In this sample, we present a pattern where a tightly-knit client and Web API share the same client id(app id) and sign-in users with Microsoft Personal Accounts. In this sample, the Web API uses the Microsoft Authentication Library for .NET (MSAL.NET) to acquire an Access Token for Microsoft Graph using the on-behalf-of flow.

The solution used in this sample is same as sample 2. Web API now calls Microsoft Graph.

Overview

This sample presents an ASP.NET core Web API, protected by Microsoft Entra ID OAuth Bearer Authorization, that also calls the Microsoft Graph on-behalf of the signed-in user. The Web API is called by a .NET Desktop WPF application.

Both applications use the Microsoft Authentication Library MSAL.NET to sign-in user and obtain a JWT access token through the OAuth 2.0 protocol.

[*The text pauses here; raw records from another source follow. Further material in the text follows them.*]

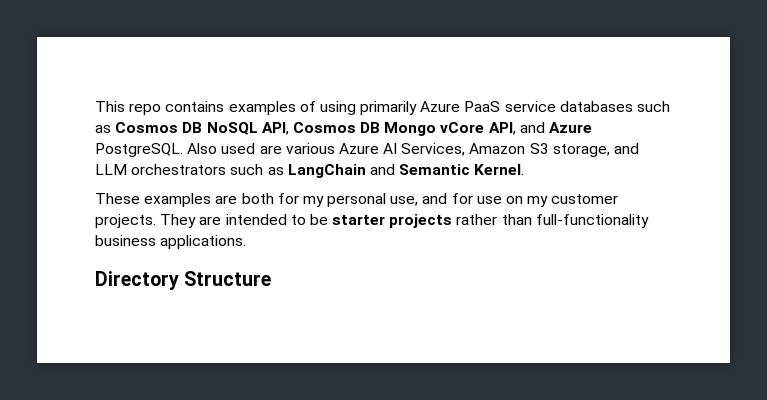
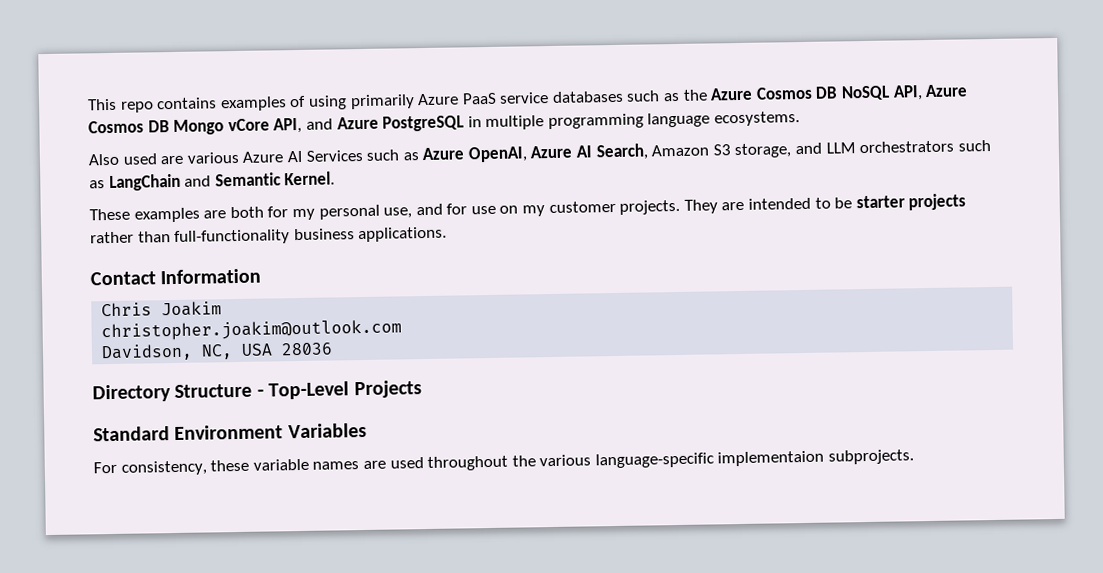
- This repo contains examples of using primarily Azure PaaS service databases such as Cosmos DB NoSQL API, Cosmos DB Mongo vCore API, and Azure PostgreSQL. Also used are various Azure AI Services, Amazon S3 storage, and LLM orchestrators such as LangChain and Semantic Kernel.
+ This repo contains examples of using primarily Azure PaaS service databases such as the Azure Cosmos DB NoSQL API, Azure Cosmos DB Mongo vCore API, and Azure PostgreSQL in multiple programming language ecosystems.
+ Also used are various Azure AI Services such as Azure OpenAI, Azure AI Search, Amazon S3 storage, and LLM orchestrators such as LangChain and Semantic Kernel.
- Directory Structure
+ Contact Information
+ Chris Joakim
+ christopher.joakim@outlook.com
+ Davidson, NC, USA 28036
+ Directory Structure - Top-Level Projects
+ Standard Environment Variables
+ For consistency, these variable names are used throughout the various language-specific implementaion subprojects.

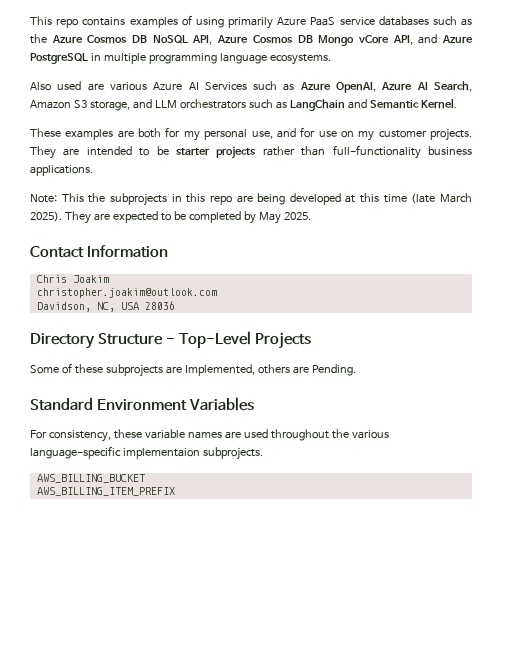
+ Note: This the subprojects in this repo are being developed at this time (late March 2025). They are expected to be completed by May 2025.
+ Some of these subprojects are Implemented, others are Pending.
+ AWS_BILLING_BUCKET
+ AWS_BILLING_ITEM_PREFIX

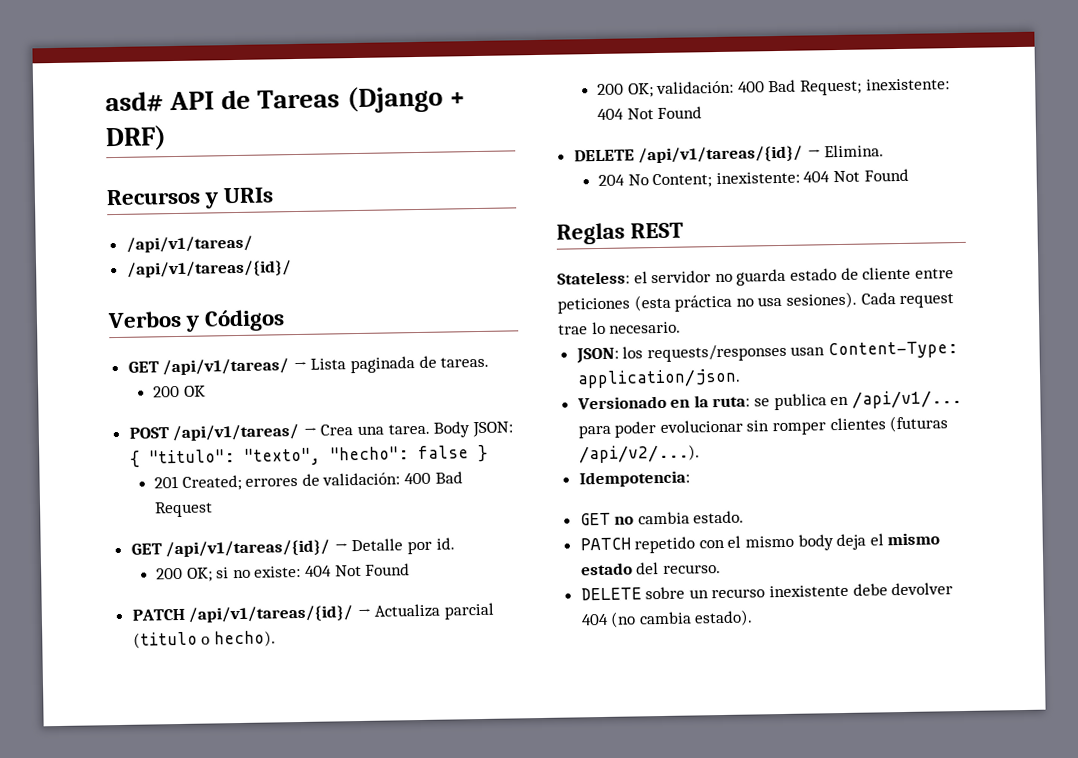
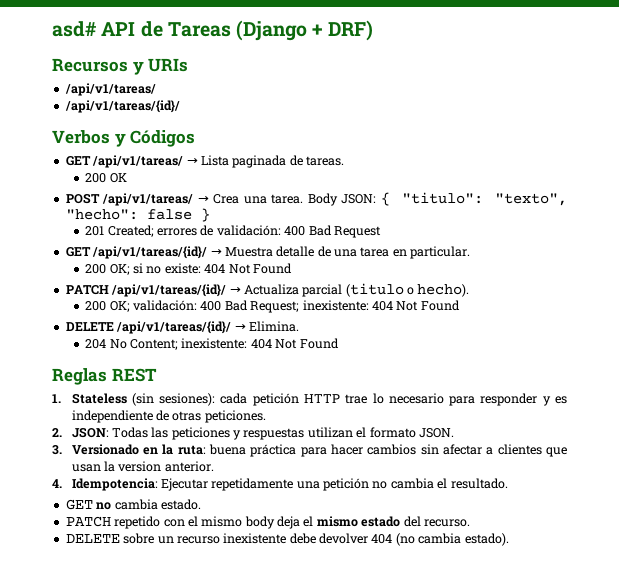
- GET /api/v1/tareas/{id}/ → Detalle por id.
+ GET /api/v1/tareas/{id}/ → Muestra detalle de una tarea en particular.
- Stateless: el servidor no guarda estado de cliente entre peticiones (esta práctica no usa sesiones). Cada request trae lo necesario.
- JSON: los requests/responses usan Content-Type: application/json.
- Versionado en la ruta: se publica en /api/v1/... para poder evolucionar sin romper clientes (futuras /api/v2/...).
- Idempotencia:
+ 1. Stateless (sin sesiones): cada petición HTTP trae lo necesario para responder y es independiente de otras peticiones.
+ 2. JSON: Todas las peticiones y respuestas utilizan el formato JSON.
+ 3. Versionado en la ruta: buena práctica para hacer cambios sin afectar a clientes que usan la version anterior.
+ 4. Idempotencia: Ejecutar repetidamente una petición no cambia el resultado.

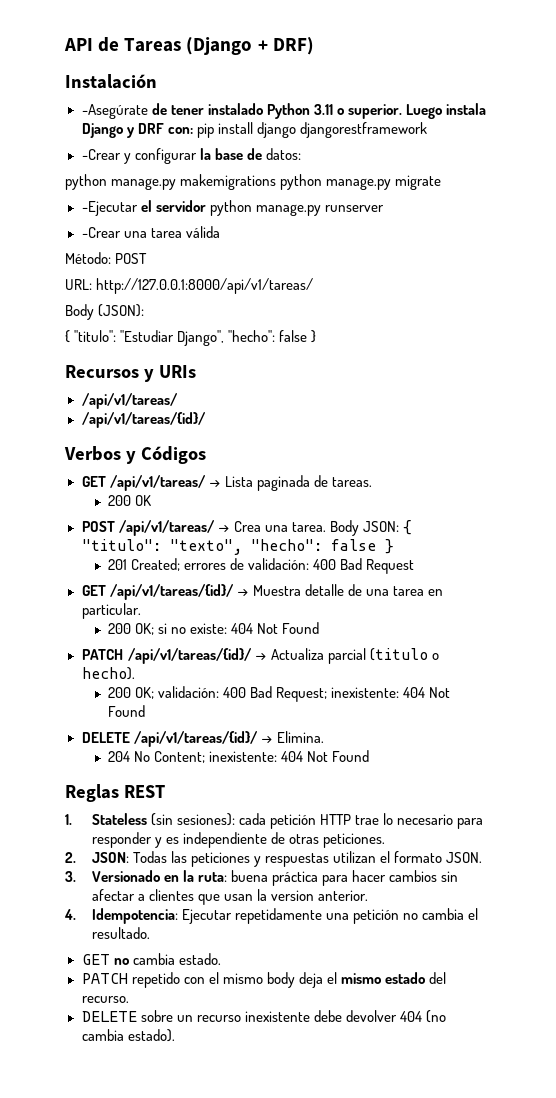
- asd# API de Tareas (Django + DRF)
+ API de Tareas (Django + DRF)
+ Instalación
+ -Asegúrate de tener instalado Python 3.11 o superior. Luego instala Django y DRF con: pip install django djangorestframework
+ -Crear y configurar la base de datos:
+ python manage.py makemigrations python manage.py migrate
+ -Ejecutar el servidor python manage.py runserver
+ -Crear una tarea válida
+ Método: POST
+ URL: http://127.0.0.1:8000/api/v1/tareas/
+ Body (JSON):
+ { "titulo": "Estudiar Django", "hecho": false }

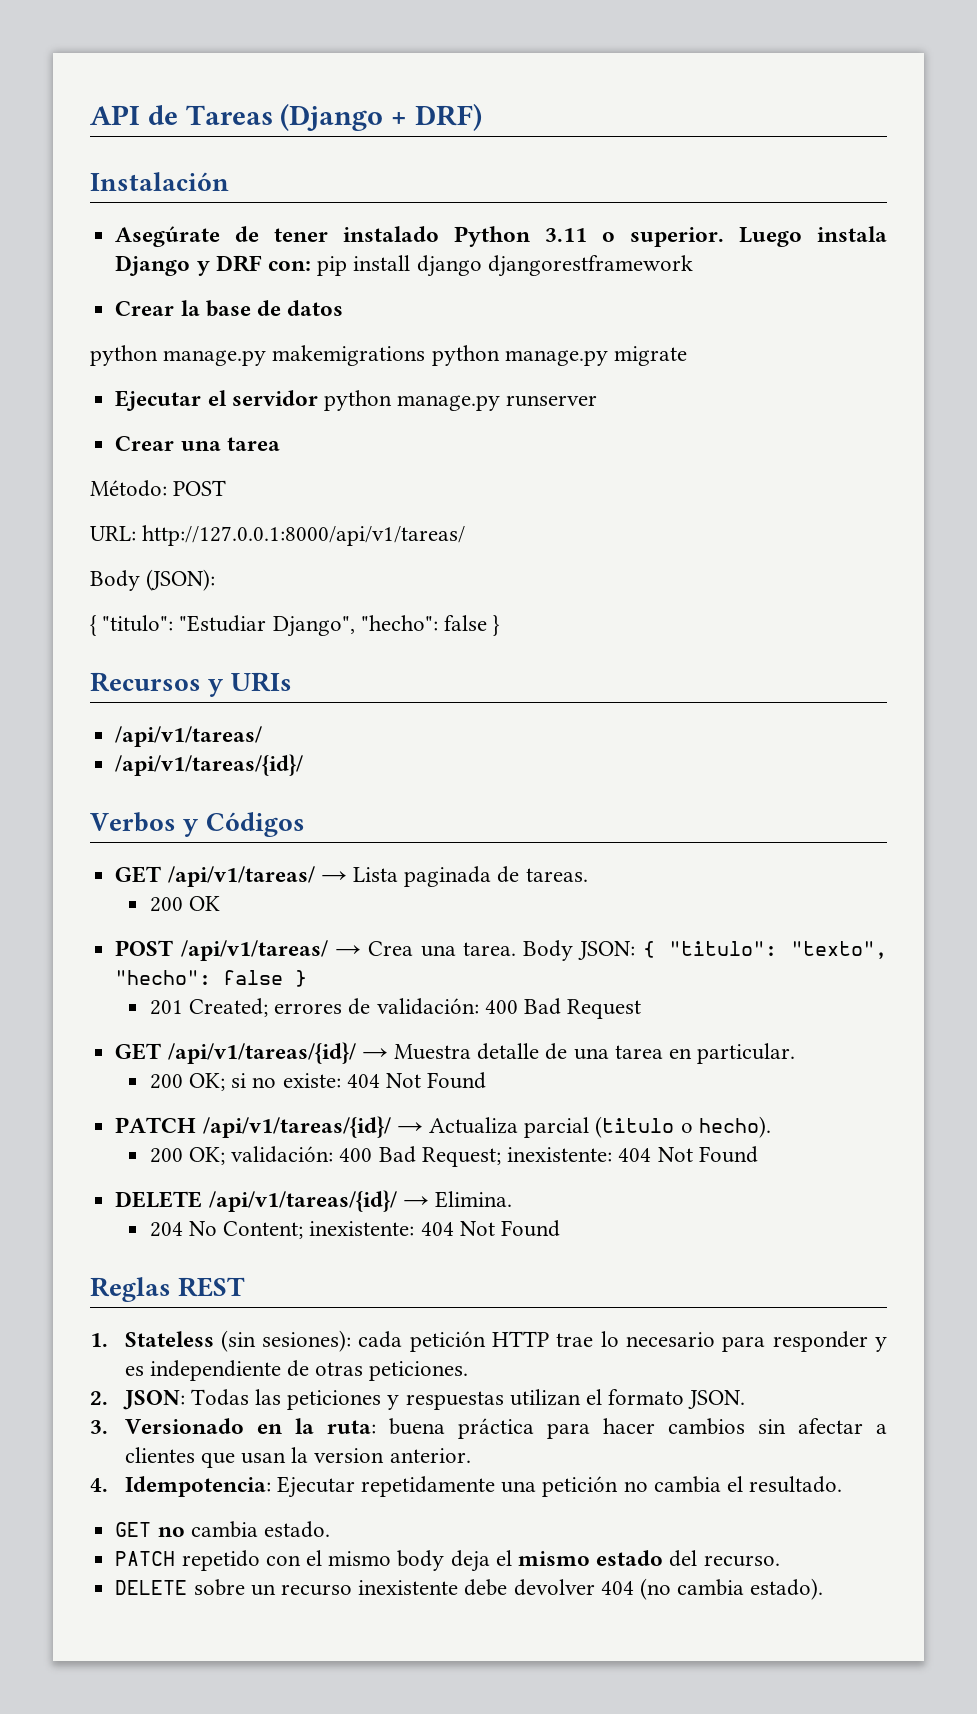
- -Asegúrate de tener instalado Python 3.11 o superior.
+ Asegúrate de tener instalado Python 3.11 o superior.
- -Crear y configurar la base de datos:
+ Crear la base de datos
- -Ejecutar el servidor python manage.py runserver
+ Ejecutar el servidor python manage.py runserver
- -Crear una tarea válida
+ Crear una tarea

The WPF client application:

  1. Signs-in users using the MSAL.NET library.
  2. Acquires an access token for the Web API
  3. Calls the ASP.NET Core Web API by using the access token as a bearer token in the authentication header of the Http request.

The Web API:

  1. Authorizes the caller (user) using the ASP.NET JWT Bearer Authorization middleware.
  2. Acquires another access token on-behalf-of the signed-in user using the on-behalf of flow.
  3. The Web API then uses this new Access token to call Microsoft Graph.

Topology

User experience when using this sample

The Web API (TodoListService) maintains an in-memory collection of to-do items for each authenticated user. Several applications signed-in under the same identity will share the same to-do list.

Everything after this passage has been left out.